Ha chiuso la sua vita ad appena 18 anni, alle 3 di notte; come tanti prima di lui. Ma stavolta gli amici che gli erano stati compagni di strada non si sono rassegnati a mettere il silenziatore alle loro emozioni, o al massimo a scioglierle nell’alternanza tra un battimani e una lacrima davanti alla bara. Hanno scelto di affidarle a Facebook, ed è stato uno straripare: perché quel tam-tam elettronico ha coinvolto rapidamente oltre 400 persone.



Nicola, ragazzo padovano morto in un incidente stradale mentre tornava a casa in macchina, ha perso la vita su una strada che i suoi amici hanno trasformato in un simbolo: “Troppe banalità, troppi stereotipi, troppe pseudo carriere future, insomma troppi imbrogli hanno cercato di eliminare le sue passioni, prima ancora che ci riuscisse una strada dimenticata dagli uomini, senza segnali, senza illuminazione senza regole e senza futuro”.



Per una volta, è una storia che appartiene a un copione diverso da quello cui è abbonato il Nordest degli stereotipi: di cui si parla solo per i grandi, di età e di portafoglio; quelli che vivono di Pil; quelli che producono ricchezza; quelli che sono tutt’uno con la produzione. “È tempo che gli adulti inizino ad assumersi le responsabilità di questo mondo nel quale i giovani da soli non possono che soccombere”, sollecitano gli amici di Nicola. Il quale, aggiungono, “come in mille altre esperienze di vita ha cominciato a essere uomo affrontando la grande distanza tra i suoi sogni, le sue aspirazioni, le sue speranze e un mondo adulto che offriva troppo benessere materiale in cambio di valori, troppe illusioni al posto di sicurezze e troppa faciloneria al posto di regole”.



E che ci consegna un testamento eloquente: “Non si può pretendere che i giovani costruiscano da soli sicurezze, canoni e regole, mentre troppa parte del mondo adulto, dai piccoli e dai grandi livelli, rivendica il mito della ricchezza a tutti i costi e il dissolvimento relativistico della dignità delle donne e degli uomini. Non ci può essere salvezza per questa terra e per questo Paese, se gli adulti non prendono atto del fallimento del relativismo consumistico e non accettano l’idea che solo i giovani ormai possono salvare il nostro futuro”.

 

Parole forti, pronunciate come sono da una terra dove “il mito della ricchezza a tutti i costi” ha finito per diventare la bussola di una società che si è scordata dei propri antichi valori. Sono soprattutto i ragazzi del Nordest a sentire su di sé la morsa del vuoto, spiegava qualche tempo fa un rapporto del Censis. Un’altra ricerca segnala che un adolescente su tre dichiara di non avere alcun modello di riferimento, e solo il 5% lo trova nei genitori; sette ragazzi su dieci hanno paura della sofferenza interiore, sei su dieci della solitudine.

 

Così, per esorcizzare il silenzio in cui sono immersi e di cui sono prigionieri, hanno bisogno di affidarsi al frastuono della discoteca o al cicaleccio dello spriz. L’hanno chiamata giustamente “la generazione invisibile”, perché non riesce né a essere vista, né a farsi vedere. E che si è trovata, non per sua scelta, a vivere in un tempo sospeso, dominato dalla logica del “non più e non ancora”, specializzato nel fare sterminio del passato e nel vaporizzare il senso del futuro.

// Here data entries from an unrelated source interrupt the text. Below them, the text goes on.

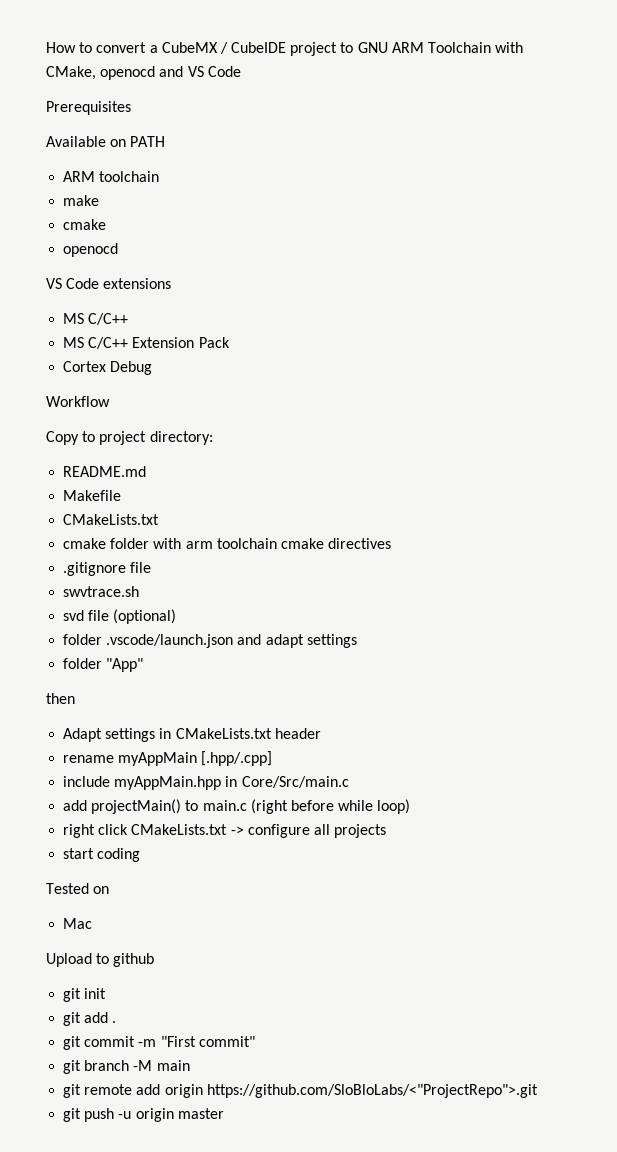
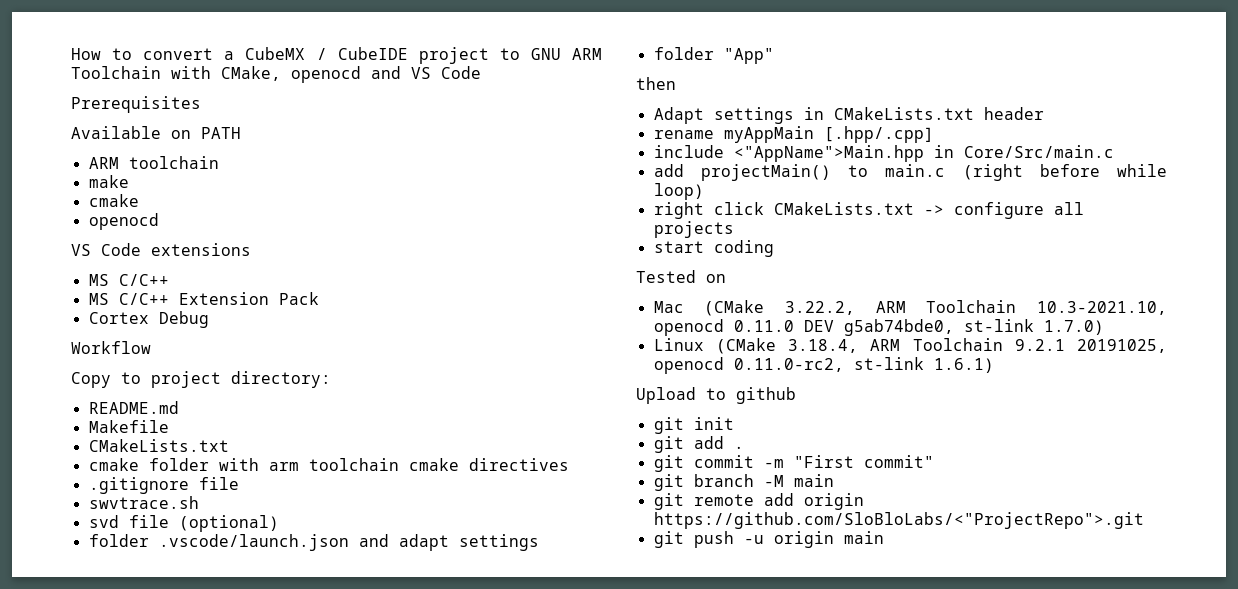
[114,776,222,790] myAppMain.hpp -> [733,145,924,162] <"AppName">Main.hpp
(93, 923) none -> [704,300,1167,316] [653,319,1104,336] [653,338,1167,354] [653,357,994,374] (CMake 3.22.2, ARM Toolchain 10.3-2021.10, openocd 0.11.0 DEV g5ab74bde0, st-link 1.7.0) // Linux (CMake 3.18.4, ARM Toolchain 9.2.1 20191025, openocd 0.11.0-rc2, st-link 1.6.1)
[177,1108,224,1119] master -> [843,531,884,544] main

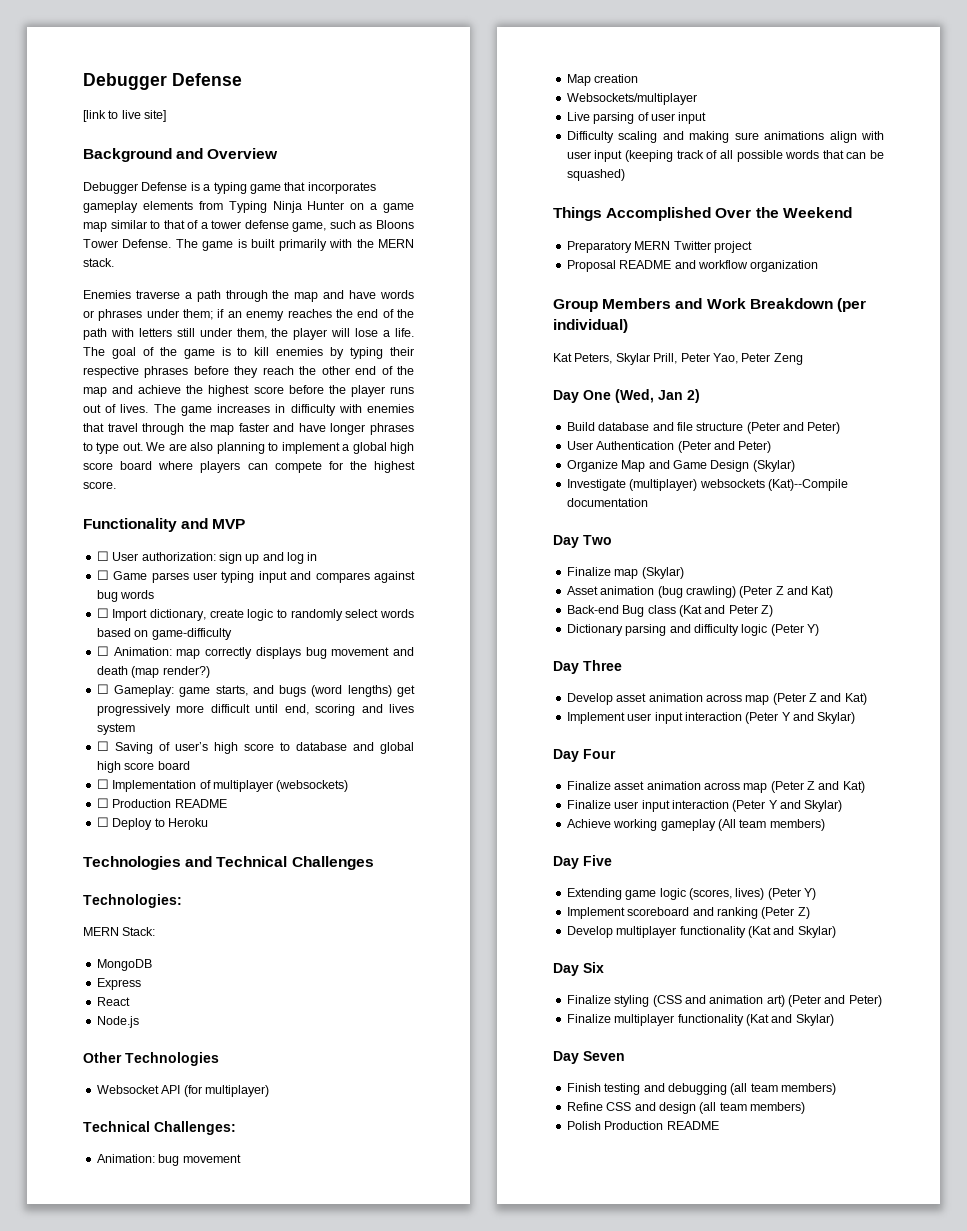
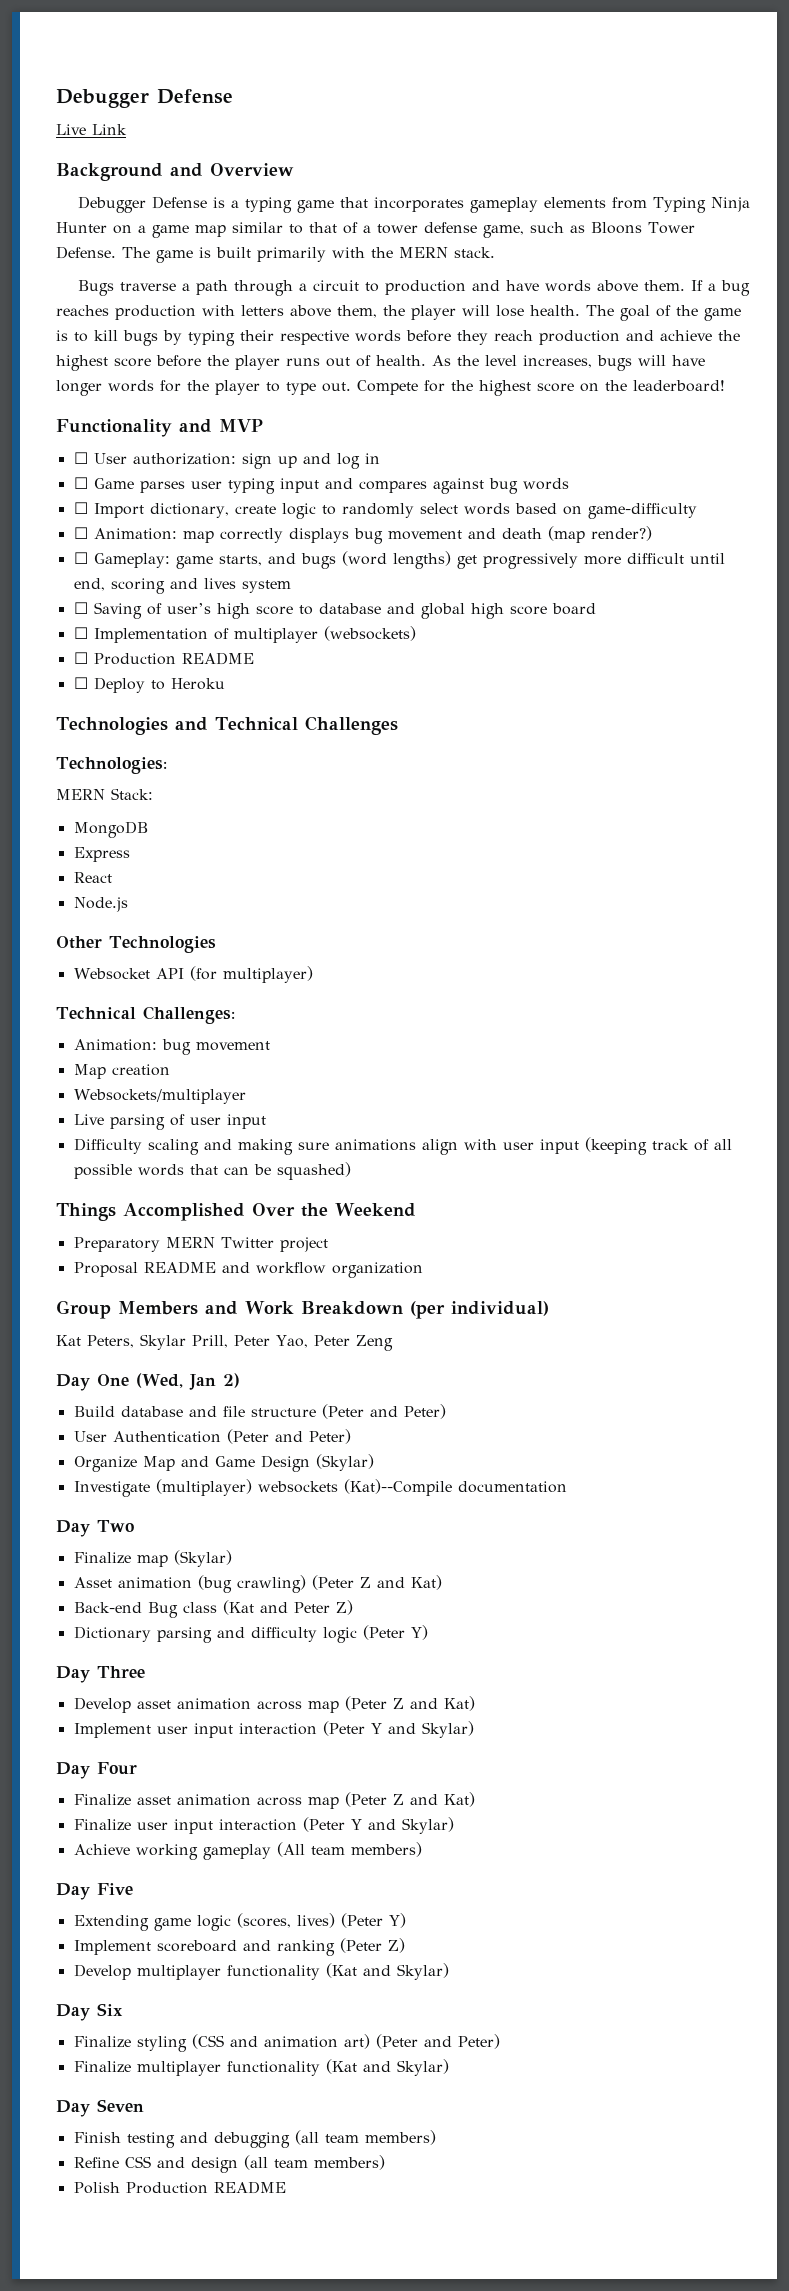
[83,110,167,122] [link to live site] -> [56,124,127,135] Live Link
[83,290,131,299] Enemies -> [78,280,115,296] Bugs
[272,290,414,302] [83,309,415,321] [83,328,232,340] the map and have words or phrases under them; if an enemy reaches the end of the path with letters still under -> [299,280,751,296] [56,305,331,320] a circuit to production and have words above them. If a bug reaches production with letters above
[383,328,415,337] a life. -> [530,305,580,316] health.
[276,347,324,356] enemies -> [123,330,158,346] bugs
[144,366,189,378] phrases -> [355,330,401,342] words
[299,366,415,375] [83,387,107,397] the other end of the map -> [539,330,620,345] production
[120,404,415,416] [83,423,414,435] [83,442,414,454] [83,461,415,473] [83,481,116,489] lives. The game increases in difficulty with enemies that travel through the map faster and have longer phrases to type out. We are also planning to implement a global high score board where players can compete for the highest score. -> [376,355,705,371] [56,380,725,396] health. As the level increases, bugs will have longer words for the player to type out. Compete for the highest score on the leaderboard!

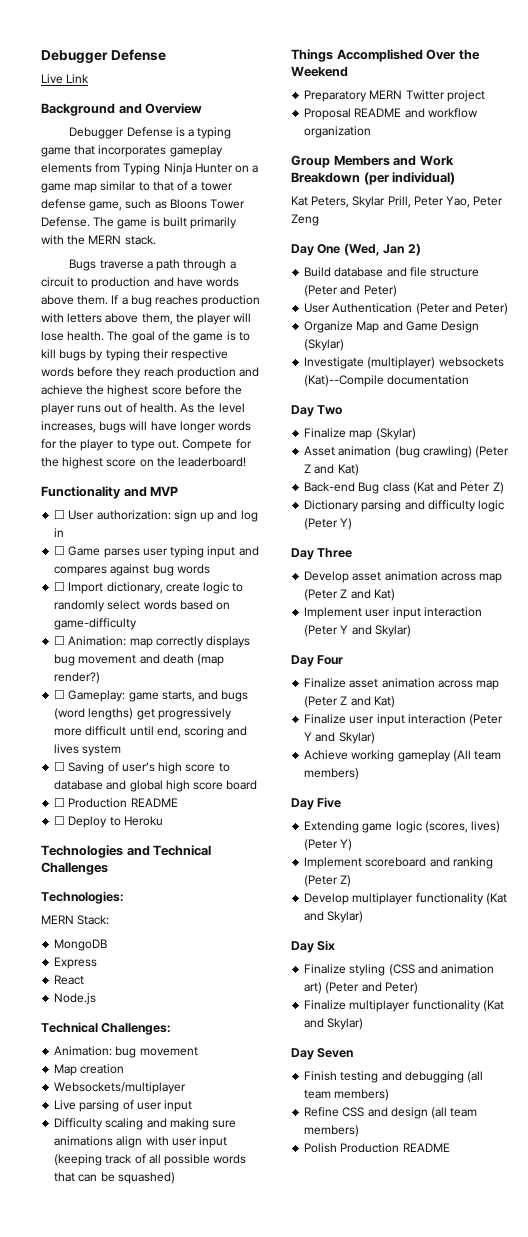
[73,626,416,643] // ☐ Implementation of multiplayer (websockets) -> (258, 785) none
[56,936,216,953] [73,966,313,983] // Other Technologies // Websocket API (for multiplayer) -> (97, 999) none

Tacciono su se stessi, i ragazzi di oggi. Ed è a questa condanna che gli amici di Nicola vogliono sottrarsi: “Aiutateci a salvare noi stessi e tutti noi, e non permettiamo che il suo lascito sia stato inutile”. Hanno diritto a essere ascoltati. Perché le loro speranze, i loro progetti, il loro esistere, non finiscano su una strada per una tragica fatalità. O peggio ancora andando consapevolmente in cerca della parola fine, al casello terminale di una vita disperata.

 

“Mi avete dato tanto, tranne quello di cui avevo bisogno”, ha lasciato scritto ai suoi genitori un’adolescente veneta che si è suicidata tempo fa. E forse neppure allora siamo riusciti a capire quanto male faccia, dentro, il morso del vuoto.